“Based on a real life experience!”
The next day was my birthday. I was very excited! I would be 14-year-old the next day but for my parents, there was something even more special- My Marriage.
‘O God! I love you more than everything… Tomorrow my chastity will solely be owned by my man. I pray that you make me the most devoted wife and may I shall bear his children to sow the seeds of glee that shall make our family beautiful and kind!’ I prayed. My marriage was arranged very quickly. My brother married my Uncle’s daughter and in exchange I was to be married to my Uncle’s son. It is traditional practice in India, locally often called, ‘Maatta Kalyanam.’
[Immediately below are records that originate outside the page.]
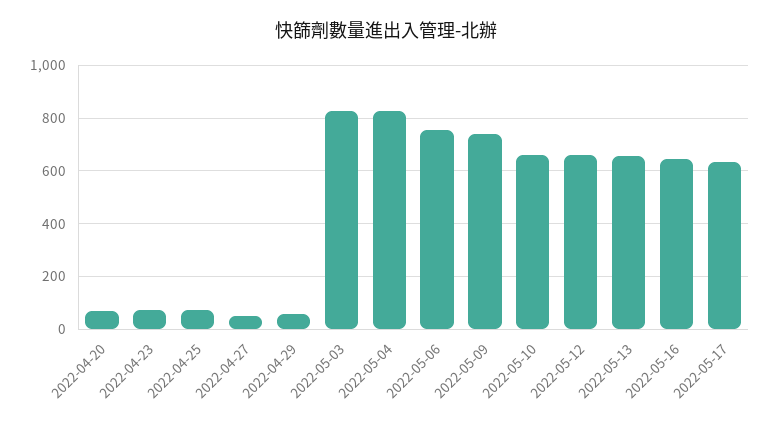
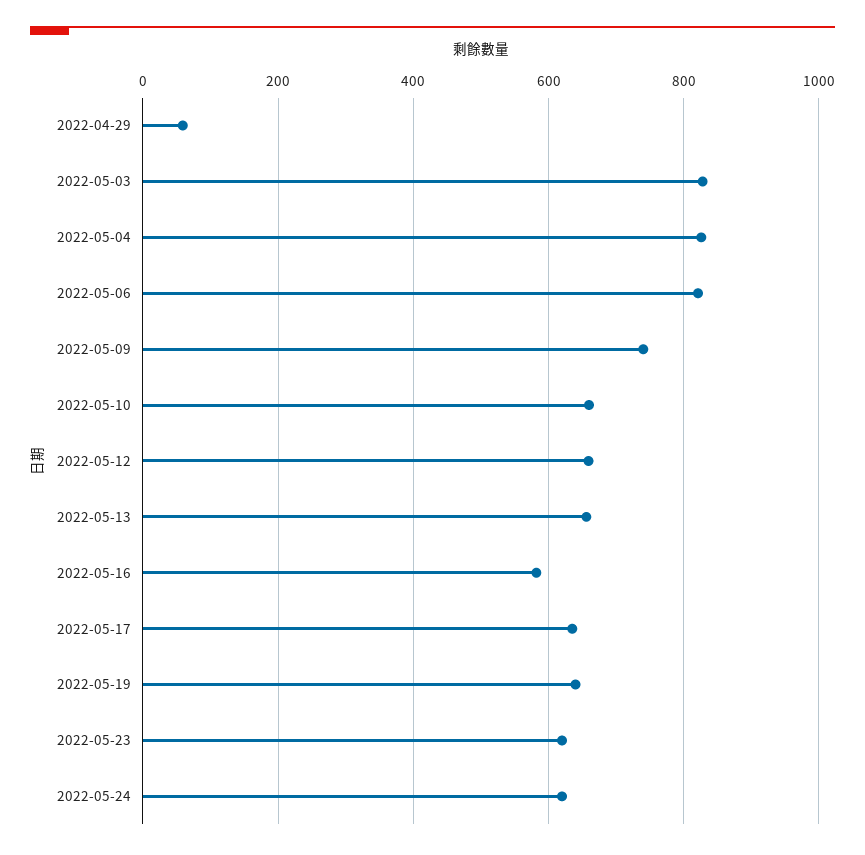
2022-04-20: 75 -> none
2022-04-23: 75 -> none
2022-04-25: 75 -> none
2022-04-27: 50 -> none
2022-05-06: 750 -> 820
2022-05-16: 650 -> 580
2022-05-19: none -> 640
2022-05-23: none -> 620
2022-05-24: none -> 620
At school, I was liked by most of my teachers. I wasn’t brilliant but I loved books… I always found pleasure in earning knowledge by lending time. My grandmother often used to say, ‘It is divine to get married and bear children of your man… This is the only way to God, little angel! And not the dead books!’ I tried disliking my reading habit many times but I bitterly failed in all my attempts. Now my parents had finally pulled me off my school, I felt sad but I am contented as I strongly believed that I shall become only divine with my man.
The next day I woke up early and did my morning prayers. The early sun had the thud of celebrations and crowds of people joyously relinquished the day. I remained calm and peaceful all the time, praying to God Almighty to bless me on the advent of this journey. I was married. My husband, Rieam was good man. I felt lucky for I got married to someone whom I knew for so long, my cousin. However, things did not turn up good with his job as he was asked to leave soon. He appreciated my maturity in taking the lead role in making arrangements for his travel and consoling him. I did not feel very lonely or deserted when he left for his job to Dubai, a week after our marriage, but I missed him… My heart silently ached for him to be back! I took good care of his parents, my uncle and aunties. He had two mothers better to say that his father married twice. I made them happy and loved them evenly!
A year had passed and it was almost time for my husband to be back. My heart shuddered with eagerness of a flower to be ticked by a bee. I did not know why but I craved to see him. I had sleepless nights and whenever I slept I just saw him before me. On his arrival day, I prepared all his favorite dishes which I had curiously ripped off his mother. There was nothing which satisfied me, I kept on making things better to welcome my husband. It had been 365 long days since we last met… I could have calculated it in seconds but I was poor in Math… I tried hard to conceal my blush but my mothers sensed my commotion and rejoiced it. I was very tired and my mothers forced me to take some rest in the afternoon while they went to buy some favorite of my husband’s candies.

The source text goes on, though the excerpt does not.